▸ **Goal of the exercise**
Return the entries below verbatim. Pictures stay out.

----- Data shown

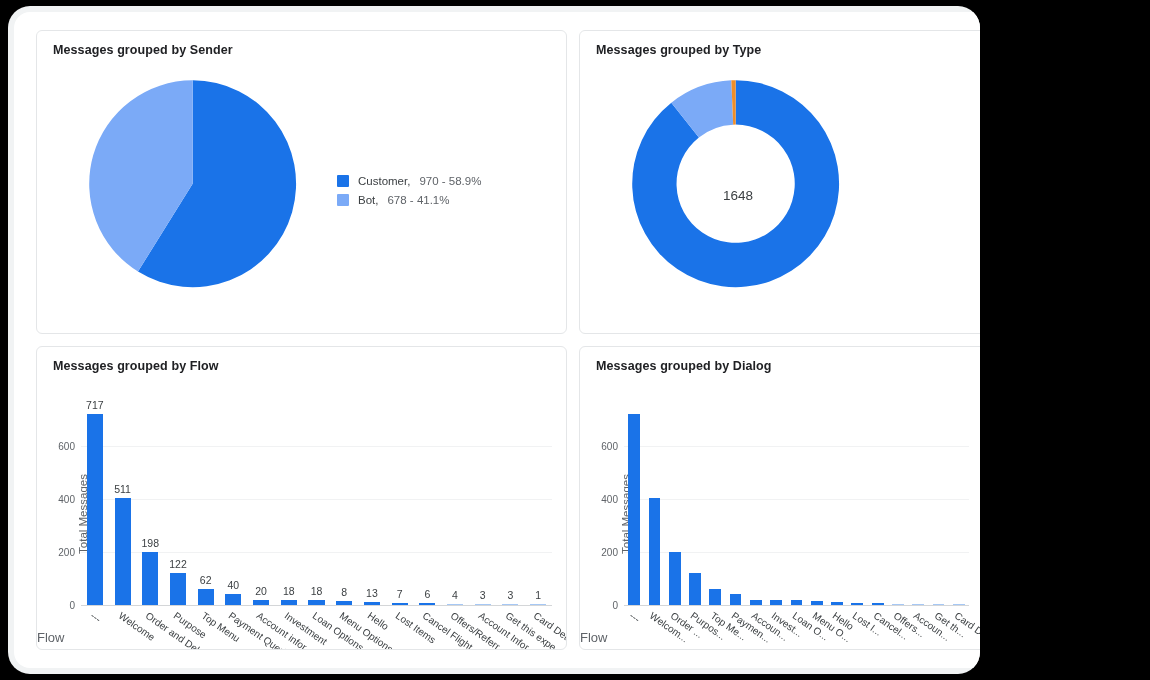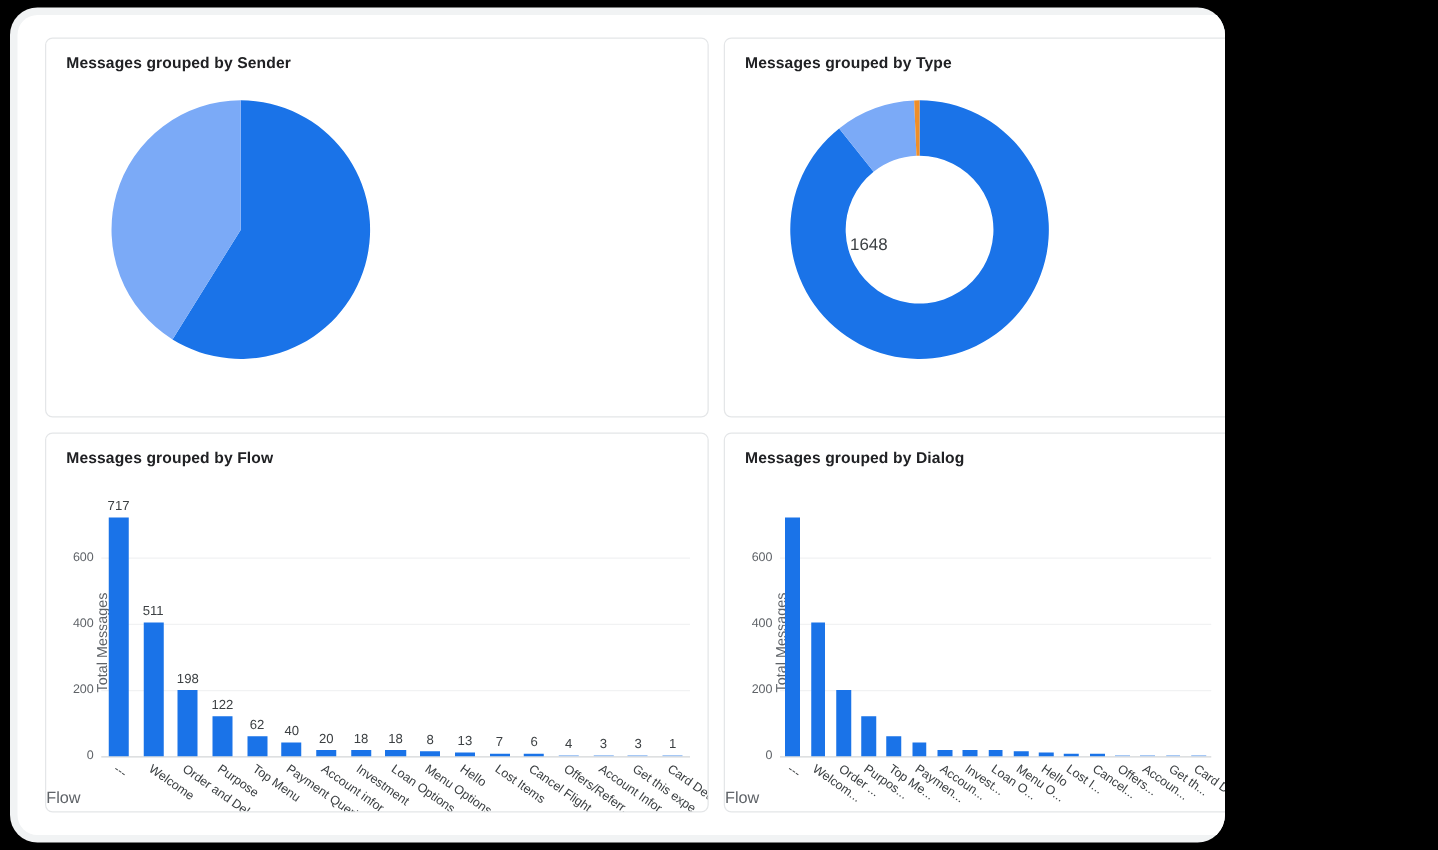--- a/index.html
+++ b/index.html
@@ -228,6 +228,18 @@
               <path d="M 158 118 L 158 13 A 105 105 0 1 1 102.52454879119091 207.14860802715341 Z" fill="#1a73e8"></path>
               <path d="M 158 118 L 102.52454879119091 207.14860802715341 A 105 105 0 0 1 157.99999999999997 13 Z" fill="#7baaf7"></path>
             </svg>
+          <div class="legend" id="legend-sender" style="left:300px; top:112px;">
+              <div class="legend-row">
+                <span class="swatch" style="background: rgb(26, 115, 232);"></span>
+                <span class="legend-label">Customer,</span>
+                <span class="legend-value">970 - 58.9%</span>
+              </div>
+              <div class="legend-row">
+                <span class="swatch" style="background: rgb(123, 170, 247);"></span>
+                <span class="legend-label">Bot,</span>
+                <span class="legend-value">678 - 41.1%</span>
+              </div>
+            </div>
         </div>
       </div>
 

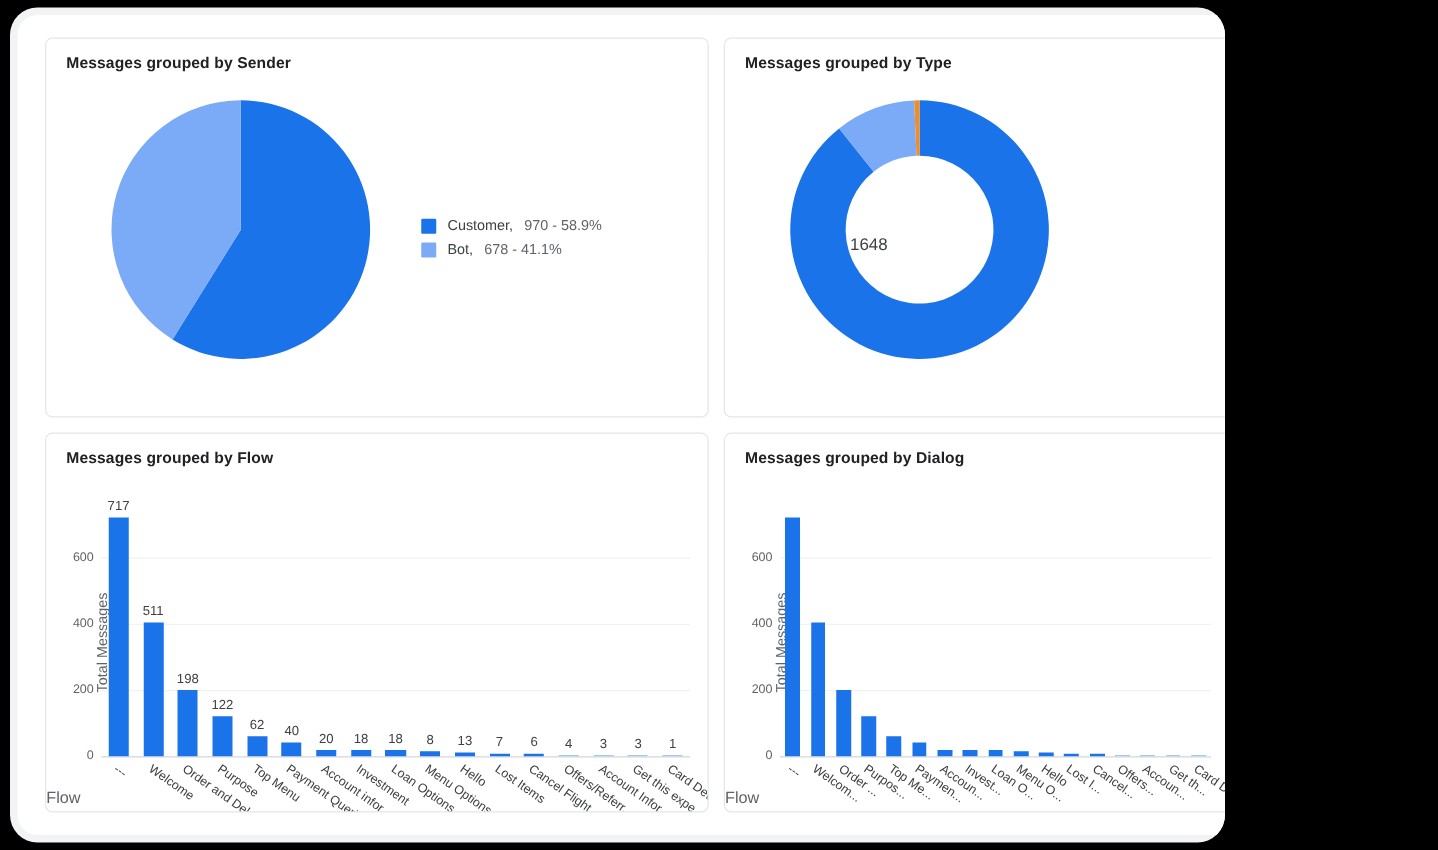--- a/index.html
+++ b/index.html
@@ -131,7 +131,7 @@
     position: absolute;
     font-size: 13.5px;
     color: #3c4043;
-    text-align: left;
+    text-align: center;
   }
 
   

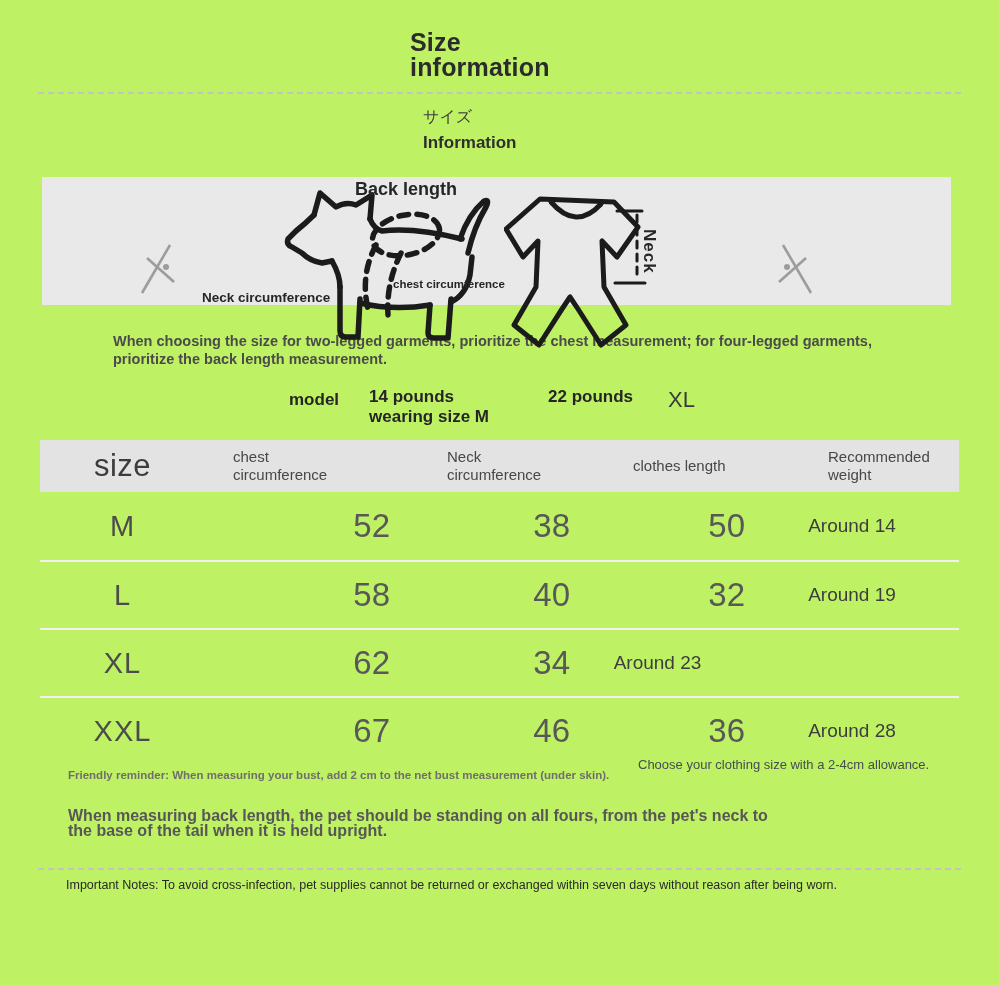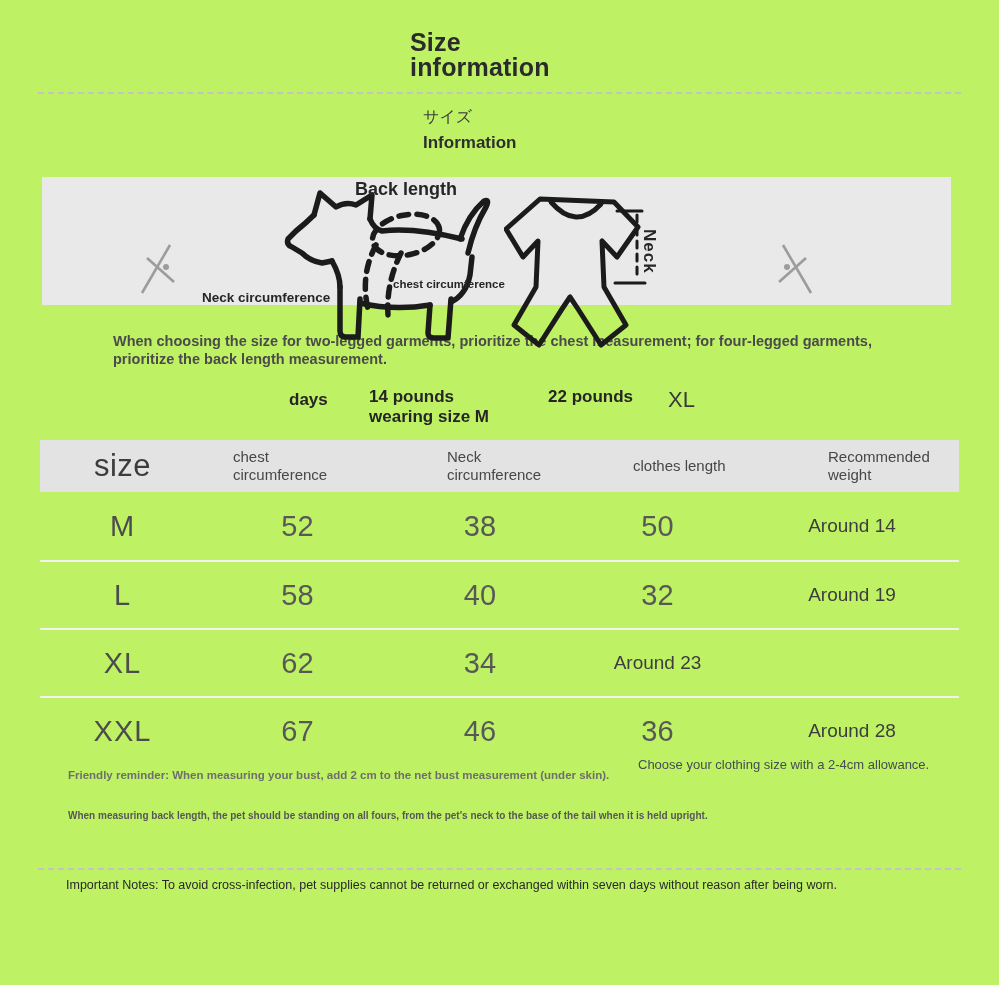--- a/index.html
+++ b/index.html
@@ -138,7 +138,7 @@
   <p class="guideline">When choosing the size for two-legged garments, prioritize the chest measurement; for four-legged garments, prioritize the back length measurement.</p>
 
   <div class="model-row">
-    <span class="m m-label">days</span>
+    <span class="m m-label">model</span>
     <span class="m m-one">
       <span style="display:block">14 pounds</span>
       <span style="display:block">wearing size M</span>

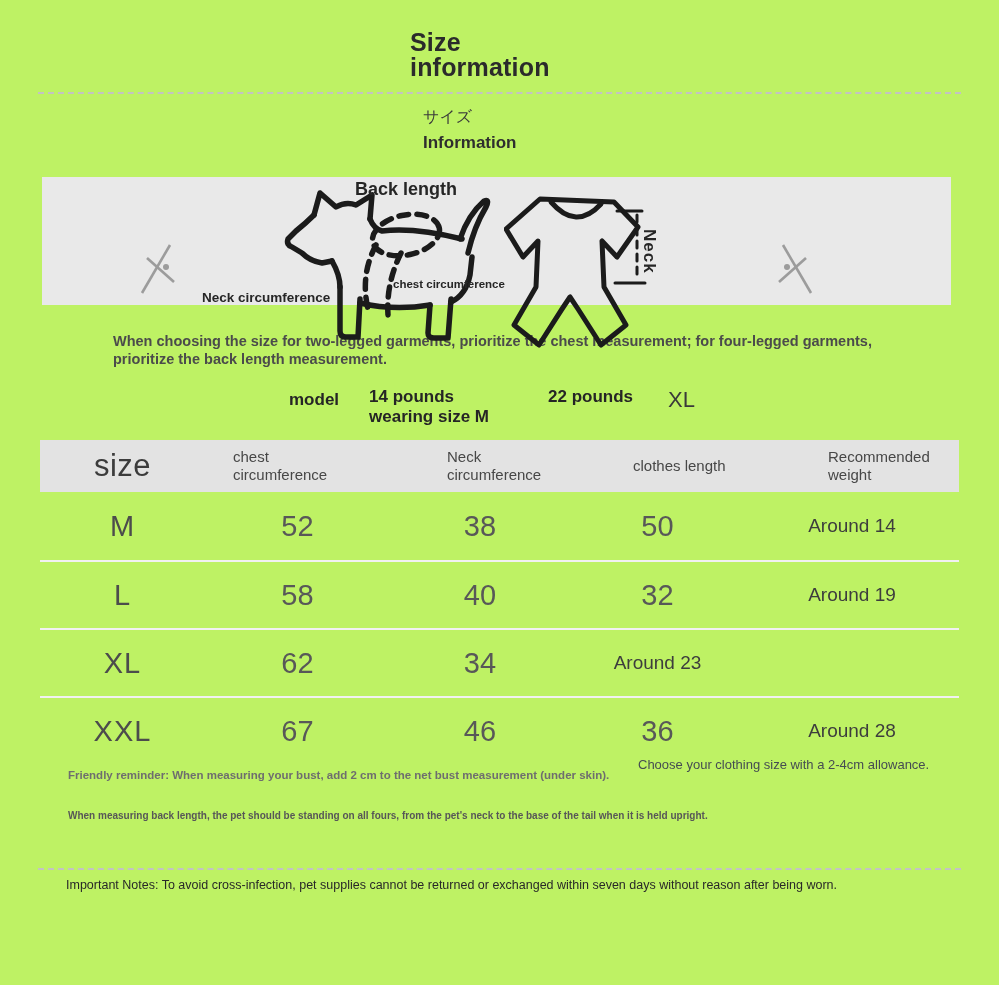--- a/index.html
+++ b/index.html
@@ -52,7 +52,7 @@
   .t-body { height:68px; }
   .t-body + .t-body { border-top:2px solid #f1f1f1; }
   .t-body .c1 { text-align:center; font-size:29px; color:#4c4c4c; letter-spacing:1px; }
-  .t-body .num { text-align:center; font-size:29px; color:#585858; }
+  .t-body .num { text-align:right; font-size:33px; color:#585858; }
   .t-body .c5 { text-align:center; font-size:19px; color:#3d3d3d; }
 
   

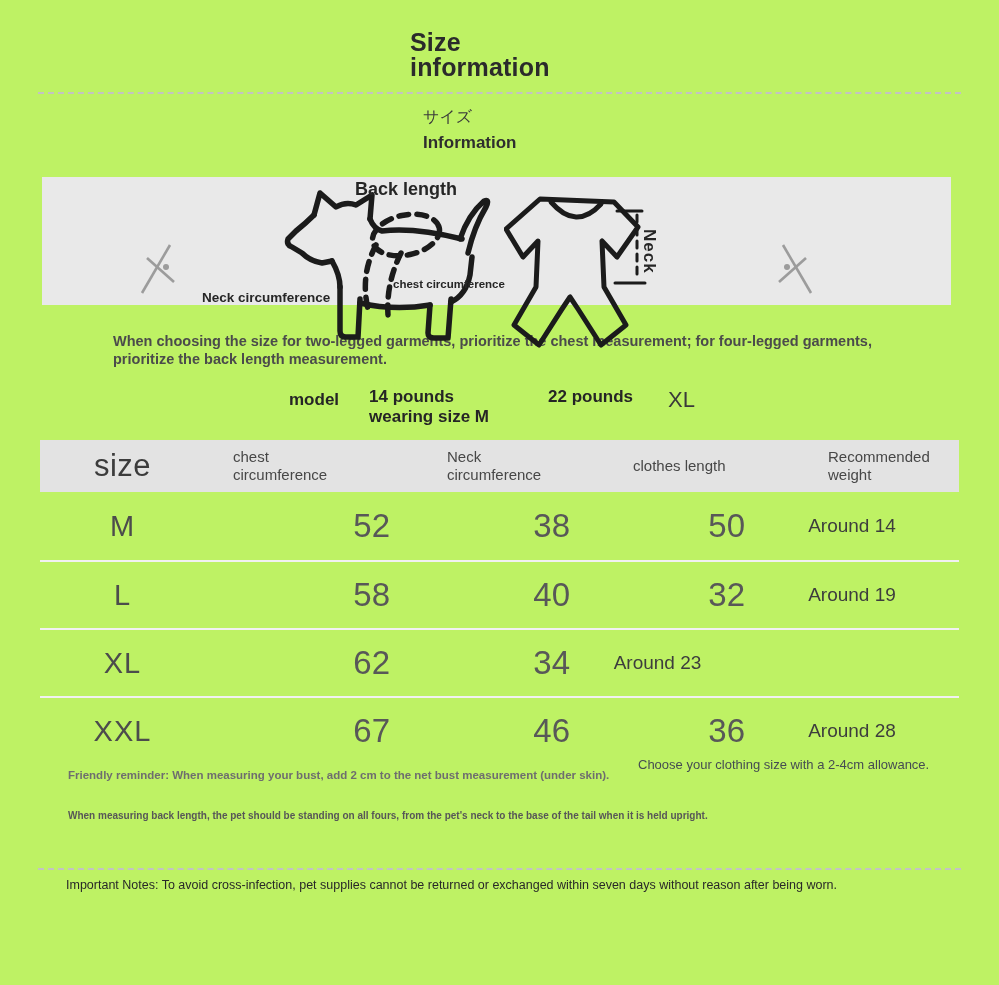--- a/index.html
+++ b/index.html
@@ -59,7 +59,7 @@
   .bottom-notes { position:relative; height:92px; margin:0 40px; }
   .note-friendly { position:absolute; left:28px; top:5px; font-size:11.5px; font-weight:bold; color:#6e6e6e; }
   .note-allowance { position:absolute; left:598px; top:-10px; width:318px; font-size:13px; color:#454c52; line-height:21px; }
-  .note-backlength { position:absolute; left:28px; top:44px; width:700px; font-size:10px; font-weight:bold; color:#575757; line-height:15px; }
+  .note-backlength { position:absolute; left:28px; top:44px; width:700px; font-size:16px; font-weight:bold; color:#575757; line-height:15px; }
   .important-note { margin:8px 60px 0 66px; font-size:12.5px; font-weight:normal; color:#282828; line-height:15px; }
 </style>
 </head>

----------

▸ **Answer**
--- a/index.html
+++ b/index.html
@@ -228,6 +228,18 @@
               <path d="M 158 118 L 158 13 A 105 105 0 1 1 102.52454879119091 207.14860802715341 Z" fill="#1a73e8"></path>
               <path d="M 158 118 L 102.52454879119091 207.14860802715341 A 105 105 0 0 1 157.99999999999997 13 Z" fill="#7baaf7"></path>
             </svg>
+          <div class="legend" id="legend-sender" style="left:300px; top:112px;">
+              <div class="legend-row">
+                <span class="swatch" style="background: rgb(26, 115, 232);"></span>
+                <span class="legend-label">Customer,</span>
+                <span class="legend-value">970 - 58.9%</span>
+              </div>
+              <div class="legend-row">
+                <span class="swatch" style="background: rgb(123, 170, 247);"></span>
+                <span class="legend-label">Bot,</span>
+                <span class="legend-value">678 - 41.1%</span>
+              </div>
+            </div>
         </div>
       </div>
 

--- a/index.html
+++ b/index.html
@@ -131,7 +131,7 @@
     position: absolute;
     font-size: 13.5px;
     color: #3c4043;
-    text-align: left;
+    text-align: center;
   }
 
   

--- a/index.html
+++ b/index.html
@@ -138,7 +138,7 @@
   <p class="guideline">When choosing the size for two-legged garments, prioritize the chest measurement; for four-legged garments, prioritize the back length measurement.</p>
 
   <div class="model-row">
-    <span class="m m-label">days</span>
+    <span class="m m-label">model</span>
     <span class="m m-one">
       <span style="display:block">14 pounds</span>
       <span style="display:block">wearing size M</span>

--- a/index.html
+++ b/index.html
@@ -52,7 +52,7 @@
   .t-body { height:68px; }
   .t-body + .t-body { border-top:2px solid #f1f1f1; }
   .t-body .c1 { text-align:center; font-size:29px; color:#4c4c4c; letter-spacing:1px; }
-  .t-body .num { text-align:center; font-size:29px; color:#585858; }
+  .t-body .num { text-align:right; font-size:33px; color:#585858; }
   .t-body .c5 { text-align:center; font-size:19px; color:#3d3d3d; }
 
   

--- a/index.html
+++ b/index.html
@@ -59,7 +59,7 @@
   .bottom-notes { position:relative; height:92px; margin:0 40px; }
   .note-friendly { position:absolute; left:28px; top:5px; font-size:11.5px; font-weight:bold; color:#6e6e6e; }
   .note-allowance { position:absolute; left:598px; top:-10px; width:318px; font-size:13px; color:#454c52; line-height:21px; }
-  .note-backlength { position:absolute; left:28px; top:44px; width:700px; font-size:10px; font-weight:bold; color:#575757; line-height:15px; }
+  .note-backlength { position:absolute; left:28px; top:44px; width:700px; font-size:16px; font-weight:bold; color:#575757; line-height:15px; }
   .important-note { margin:8px 60px 0 66px; font-size:12.5px; font-weight:normal; color:#282828; line-height:15px; }
 </style>
 </head>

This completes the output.